[What you have to do]
Which lines of the data below hold "care"? Copy each of them.

(Revision comparison data)
════════
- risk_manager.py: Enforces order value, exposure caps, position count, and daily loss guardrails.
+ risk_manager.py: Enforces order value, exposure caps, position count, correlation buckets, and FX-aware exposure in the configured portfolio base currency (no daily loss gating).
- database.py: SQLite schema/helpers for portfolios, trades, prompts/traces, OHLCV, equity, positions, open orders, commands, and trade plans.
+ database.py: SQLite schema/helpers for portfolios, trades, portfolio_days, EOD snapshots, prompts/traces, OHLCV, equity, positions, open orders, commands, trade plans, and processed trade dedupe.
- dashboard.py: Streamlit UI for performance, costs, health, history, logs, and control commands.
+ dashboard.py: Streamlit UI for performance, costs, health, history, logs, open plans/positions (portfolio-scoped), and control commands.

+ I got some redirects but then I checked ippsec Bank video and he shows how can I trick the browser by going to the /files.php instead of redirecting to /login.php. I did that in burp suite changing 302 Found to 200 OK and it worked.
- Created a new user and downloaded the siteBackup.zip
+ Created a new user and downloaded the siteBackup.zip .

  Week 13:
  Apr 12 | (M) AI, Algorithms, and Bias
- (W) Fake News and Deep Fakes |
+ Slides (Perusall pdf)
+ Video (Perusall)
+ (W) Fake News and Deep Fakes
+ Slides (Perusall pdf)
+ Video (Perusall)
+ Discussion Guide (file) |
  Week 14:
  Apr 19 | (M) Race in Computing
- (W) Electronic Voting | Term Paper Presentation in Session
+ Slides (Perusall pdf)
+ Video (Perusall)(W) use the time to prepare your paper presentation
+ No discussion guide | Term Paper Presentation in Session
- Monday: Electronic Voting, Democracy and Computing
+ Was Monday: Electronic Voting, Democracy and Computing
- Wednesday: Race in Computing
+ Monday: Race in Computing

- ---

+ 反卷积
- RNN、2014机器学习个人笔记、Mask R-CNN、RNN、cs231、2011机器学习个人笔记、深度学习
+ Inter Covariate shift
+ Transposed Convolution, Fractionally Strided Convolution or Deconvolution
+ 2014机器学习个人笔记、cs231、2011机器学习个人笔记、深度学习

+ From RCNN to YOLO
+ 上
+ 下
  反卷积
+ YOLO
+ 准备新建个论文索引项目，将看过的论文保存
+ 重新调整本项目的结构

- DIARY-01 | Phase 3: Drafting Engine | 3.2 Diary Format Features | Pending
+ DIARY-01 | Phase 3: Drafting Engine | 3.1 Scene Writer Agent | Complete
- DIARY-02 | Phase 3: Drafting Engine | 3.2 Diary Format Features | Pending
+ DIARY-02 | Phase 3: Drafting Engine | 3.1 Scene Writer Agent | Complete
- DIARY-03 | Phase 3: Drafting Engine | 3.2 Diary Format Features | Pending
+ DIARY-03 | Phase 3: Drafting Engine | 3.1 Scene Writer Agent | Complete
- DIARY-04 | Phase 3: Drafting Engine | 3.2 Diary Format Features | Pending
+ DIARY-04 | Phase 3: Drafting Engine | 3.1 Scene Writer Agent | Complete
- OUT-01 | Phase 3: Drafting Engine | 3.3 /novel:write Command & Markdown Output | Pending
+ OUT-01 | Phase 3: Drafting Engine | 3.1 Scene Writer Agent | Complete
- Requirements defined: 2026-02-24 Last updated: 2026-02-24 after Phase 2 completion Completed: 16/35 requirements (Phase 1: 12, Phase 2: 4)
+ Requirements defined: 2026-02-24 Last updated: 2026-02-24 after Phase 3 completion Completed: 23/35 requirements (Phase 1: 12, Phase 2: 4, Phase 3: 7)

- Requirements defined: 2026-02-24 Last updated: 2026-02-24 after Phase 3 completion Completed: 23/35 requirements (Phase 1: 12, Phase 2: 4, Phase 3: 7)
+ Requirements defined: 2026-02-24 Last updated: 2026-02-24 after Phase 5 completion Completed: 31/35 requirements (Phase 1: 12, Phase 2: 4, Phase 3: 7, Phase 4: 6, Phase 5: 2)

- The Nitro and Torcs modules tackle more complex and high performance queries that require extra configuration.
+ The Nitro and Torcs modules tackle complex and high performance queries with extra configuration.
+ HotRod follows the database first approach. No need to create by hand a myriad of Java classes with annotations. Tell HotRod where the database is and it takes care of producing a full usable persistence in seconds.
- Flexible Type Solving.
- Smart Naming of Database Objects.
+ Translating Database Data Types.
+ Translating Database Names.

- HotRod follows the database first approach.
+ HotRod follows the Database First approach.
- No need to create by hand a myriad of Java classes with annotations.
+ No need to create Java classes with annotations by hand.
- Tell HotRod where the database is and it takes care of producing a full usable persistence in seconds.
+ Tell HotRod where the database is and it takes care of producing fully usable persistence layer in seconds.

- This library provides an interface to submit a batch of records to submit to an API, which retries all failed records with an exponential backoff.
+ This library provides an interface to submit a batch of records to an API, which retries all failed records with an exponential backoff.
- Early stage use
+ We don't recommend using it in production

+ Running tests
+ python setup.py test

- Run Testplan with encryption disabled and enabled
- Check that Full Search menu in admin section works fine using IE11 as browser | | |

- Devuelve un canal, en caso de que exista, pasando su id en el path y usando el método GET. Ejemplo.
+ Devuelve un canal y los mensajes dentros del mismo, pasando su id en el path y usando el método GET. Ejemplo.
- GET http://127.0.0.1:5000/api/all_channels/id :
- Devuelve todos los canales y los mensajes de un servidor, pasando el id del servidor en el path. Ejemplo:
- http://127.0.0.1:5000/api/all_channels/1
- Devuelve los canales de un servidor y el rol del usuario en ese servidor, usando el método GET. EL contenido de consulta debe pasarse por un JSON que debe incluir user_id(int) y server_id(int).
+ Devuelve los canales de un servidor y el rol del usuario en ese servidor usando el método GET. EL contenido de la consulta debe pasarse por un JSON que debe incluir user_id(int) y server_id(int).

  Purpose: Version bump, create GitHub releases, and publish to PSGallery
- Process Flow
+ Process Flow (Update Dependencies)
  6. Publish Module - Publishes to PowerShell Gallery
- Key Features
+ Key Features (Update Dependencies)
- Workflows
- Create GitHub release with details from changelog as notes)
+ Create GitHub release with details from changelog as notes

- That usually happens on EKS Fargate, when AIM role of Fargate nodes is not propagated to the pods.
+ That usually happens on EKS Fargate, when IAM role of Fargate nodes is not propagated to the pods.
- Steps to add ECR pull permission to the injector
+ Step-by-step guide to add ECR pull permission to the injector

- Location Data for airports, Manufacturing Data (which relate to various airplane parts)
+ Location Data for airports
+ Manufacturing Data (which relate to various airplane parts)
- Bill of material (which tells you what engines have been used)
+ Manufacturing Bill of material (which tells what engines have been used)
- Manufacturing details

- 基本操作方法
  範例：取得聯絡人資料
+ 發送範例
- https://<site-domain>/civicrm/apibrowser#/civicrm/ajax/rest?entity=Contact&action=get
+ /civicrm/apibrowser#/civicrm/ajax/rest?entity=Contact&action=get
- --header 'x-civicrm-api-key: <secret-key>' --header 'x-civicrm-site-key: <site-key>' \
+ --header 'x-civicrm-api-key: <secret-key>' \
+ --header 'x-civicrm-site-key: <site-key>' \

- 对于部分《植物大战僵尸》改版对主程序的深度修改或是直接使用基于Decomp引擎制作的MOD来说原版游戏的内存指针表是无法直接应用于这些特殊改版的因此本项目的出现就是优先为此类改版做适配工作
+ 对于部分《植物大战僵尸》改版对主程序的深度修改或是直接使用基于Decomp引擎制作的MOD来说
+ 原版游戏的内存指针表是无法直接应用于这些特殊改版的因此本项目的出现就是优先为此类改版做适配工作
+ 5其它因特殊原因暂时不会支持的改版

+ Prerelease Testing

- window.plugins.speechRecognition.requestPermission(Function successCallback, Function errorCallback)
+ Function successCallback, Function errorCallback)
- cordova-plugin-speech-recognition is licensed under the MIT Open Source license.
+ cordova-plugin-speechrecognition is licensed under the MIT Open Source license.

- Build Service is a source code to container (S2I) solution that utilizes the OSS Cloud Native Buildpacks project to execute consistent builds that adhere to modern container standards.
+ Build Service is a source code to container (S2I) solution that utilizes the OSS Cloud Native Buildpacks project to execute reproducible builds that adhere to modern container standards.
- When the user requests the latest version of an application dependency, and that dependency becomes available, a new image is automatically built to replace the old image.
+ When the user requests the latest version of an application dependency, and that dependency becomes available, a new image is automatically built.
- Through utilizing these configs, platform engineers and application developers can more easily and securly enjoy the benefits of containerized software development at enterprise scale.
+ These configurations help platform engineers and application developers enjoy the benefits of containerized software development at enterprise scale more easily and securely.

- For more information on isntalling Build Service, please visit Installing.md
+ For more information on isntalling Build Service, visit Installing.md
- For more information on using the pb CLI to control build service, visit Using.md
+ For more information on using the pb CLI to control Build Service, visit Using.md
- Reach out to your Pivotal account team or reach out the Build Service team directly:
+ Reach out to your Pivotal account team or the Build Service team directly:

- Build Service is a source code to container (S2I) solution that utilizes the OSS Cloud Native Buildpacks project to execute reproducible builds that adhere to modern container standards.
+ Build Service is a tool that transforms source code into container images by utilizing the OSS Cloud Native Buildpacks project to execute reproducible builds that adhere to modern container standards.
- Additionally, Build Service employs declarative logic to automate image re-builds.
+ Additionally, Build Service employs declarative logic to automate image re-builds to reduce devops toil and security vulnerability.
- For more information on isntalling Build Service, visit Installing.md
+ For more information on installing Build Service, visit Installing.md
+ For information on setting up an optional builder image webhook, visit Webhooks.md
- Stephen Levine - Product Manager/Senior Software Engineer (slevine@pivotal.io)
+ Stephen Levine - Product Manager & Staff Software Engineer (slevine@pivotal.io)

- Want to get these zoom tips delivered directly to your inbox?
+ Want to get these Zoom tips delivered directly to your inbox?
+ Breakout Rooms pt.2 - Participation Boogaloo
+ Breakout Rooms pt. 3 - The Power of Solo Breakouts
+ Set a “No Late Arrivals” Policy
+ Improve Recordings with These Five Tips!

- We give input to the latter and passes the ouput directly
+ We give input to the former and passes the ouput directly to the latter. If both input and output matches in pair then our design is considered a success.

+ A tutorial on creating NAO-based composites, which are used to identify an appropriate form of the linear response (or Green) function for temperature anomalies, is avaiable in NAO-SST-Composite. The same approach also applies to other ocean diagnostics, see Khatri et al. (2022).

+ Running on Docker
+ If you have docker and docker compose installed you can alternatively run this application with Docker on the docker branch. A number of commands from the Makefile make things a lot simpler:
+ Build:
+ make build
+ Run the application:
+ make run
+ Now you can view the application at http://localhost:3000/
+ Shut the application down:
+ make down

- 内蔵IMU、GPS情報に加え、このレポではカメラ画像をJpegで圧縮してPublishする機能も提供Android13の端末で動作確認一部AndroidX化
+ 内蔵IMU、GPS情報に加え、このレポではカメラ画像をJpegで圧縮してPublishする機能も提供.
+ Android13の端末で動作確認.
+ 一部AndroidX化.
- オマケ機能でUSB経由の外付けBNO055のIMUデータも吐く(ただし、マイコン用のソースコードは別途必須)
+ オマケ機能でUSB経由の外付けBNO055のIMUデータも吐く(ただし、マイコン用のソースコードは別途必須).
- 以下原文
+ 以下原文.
════════
[Solution to this exercise]
+ HotRod follows the database first approach. No need to create by hand a myriad of Java classes with annotations. Tell HotRod where the database is and it takes care of producing a full usable persistence in seconds.
- Tell HotRod where the database is and it takes care of producing a full usable persistence in seconds.
+ Tell HotRod where the database is and it takes care of producing fully usable persistence layer in seconds.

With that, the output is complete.